▸ **Task**: Starting at the top line, print the entries below exactly as they are and skip every picture.

========

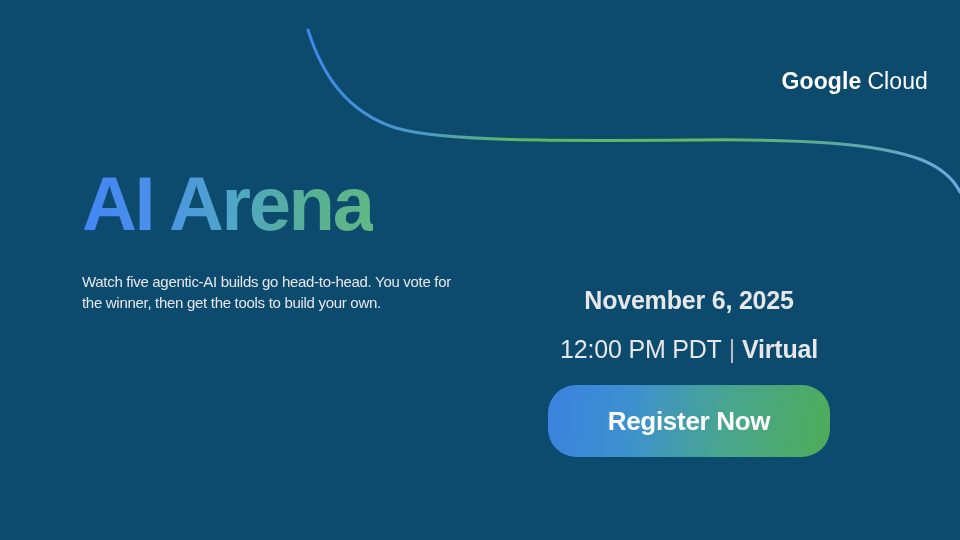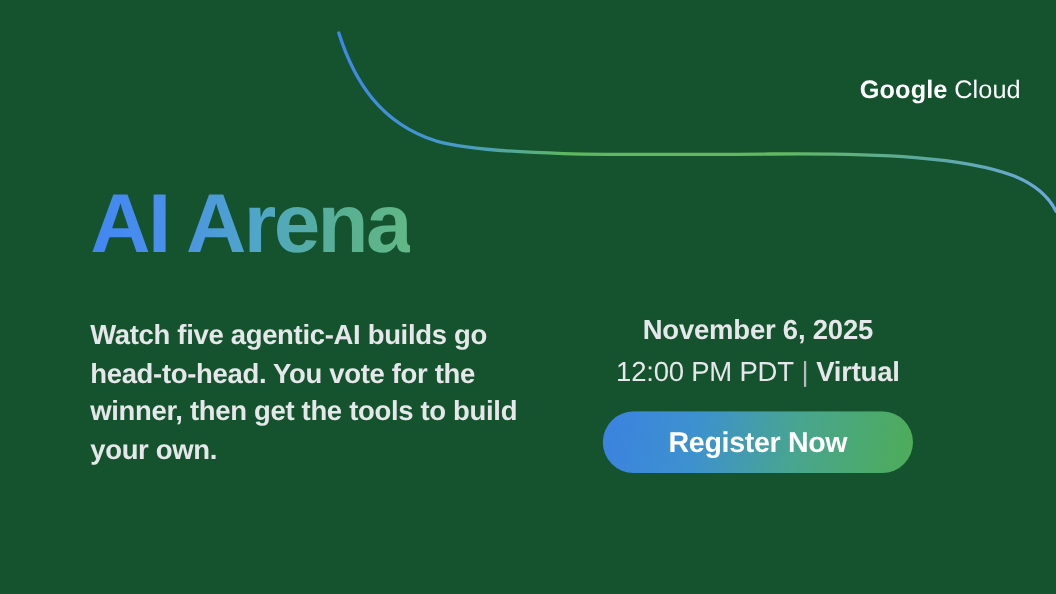--- a/index.html
+++ b/index.html
@@ -21,7 +21,7 @@
     position: relative;
     width: 960px;
     height: 540px;
-    background: #14532d;
+    background: #0c4a6e;
     overflow: hidden;
   }
 

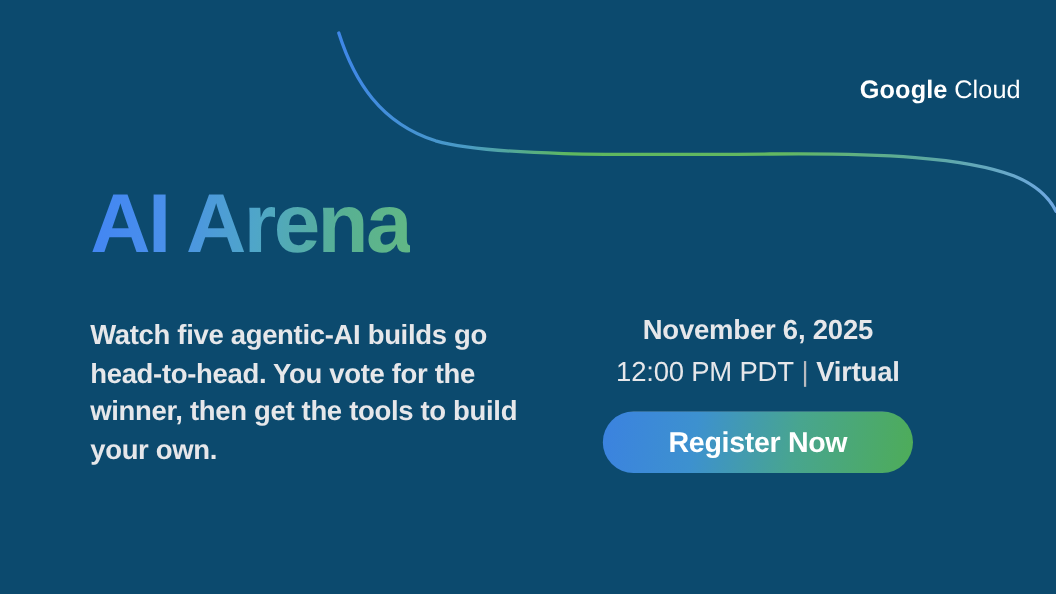--- a/index.html
+++ b/index.html
@@ -91,10 +91,10 @@
   .description {
     position: absolute;
     left: 82px;
-    top: 288px;
+    top: 272px;
     width: 392px;
-    font-size: 25px;
-    font-weight: 700;
+    font-size: 15px;
+    font-weight: 400;
     line-height: 1.38;
     letter-spacing: -0.3px;
     color: #e6e7ea;

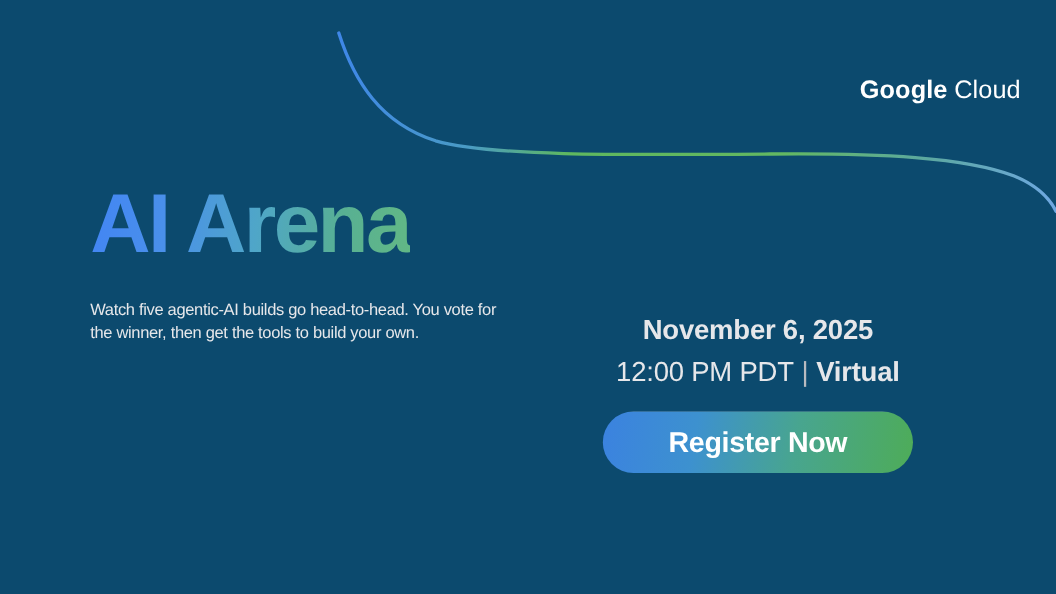--- a/index.html
+++ b/index.html
@@ -119,7 +119,7 @@
   }
 
   .event-time {
-    margin-top: 6px;
+    margin-top: 17px;
     font-size: 25px;
     font-weight: 400;
     line-height: 1.28;

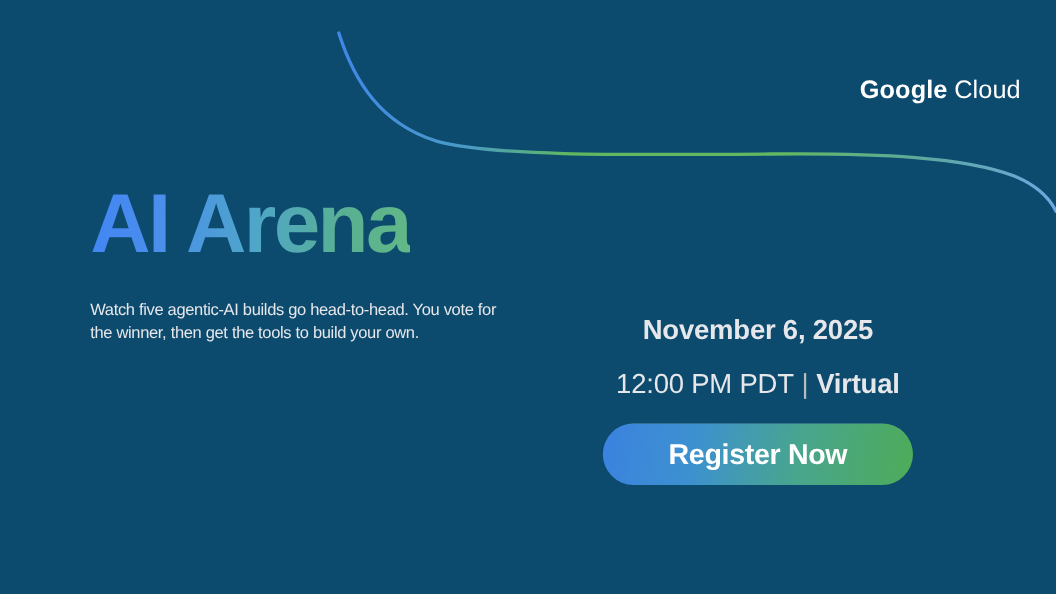--- a/index.html
+++ b/index.html
@@ -139,7 +139,7 @@
     display: block;
     margin-top: 20px;
     width: 282px;
-    height: 56px;
+    height: 72px;
     border: 0;
     border-radius: 28px;
     cursor: pointer;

========

▸ **Result for this task**:
--- a/index.html
+++ b/index.html
@@ -21,7 +21,7 @@
     position: relative;
     width: 960px;
     height: 540px;
-    background: #14532d;
+    background: #0c4a6e;
     overflow: hidden;
   }
 

--- a/index.html
+++ b/index.html
@@ -91,10 +91,10 @@
   .description {
     position: absolute;
     left: 82px;
-    top: 288px;
+    top: 272px;
     width: 392px;
-    font-size: 25px;
-    font-weight: 700;
+    font-size: 15px;
+    font-weight: 400;
     line-height: 1.38;
     letter-spacing: -0.3px;
     color: #e6e7ea;

--- a/index.html
+++ b/index.html
@@ -119,7 +119,7 @@
   }
 
   .event-time {
-    margin-top: 6px;
+    margin-top: 17px;
     font-size: 25px;
     font-weight: 400;
     line-height: 1.28;

--- a/index.html
+++ b/index.html
@@ -139,7 +139,7 @@
     display: block;
     margin-top: 20px;
     width: 282px;
-    height: 56px;
+    height: 72px;
     border: 0;
     border-radius: 28px;
     cursor: pointer;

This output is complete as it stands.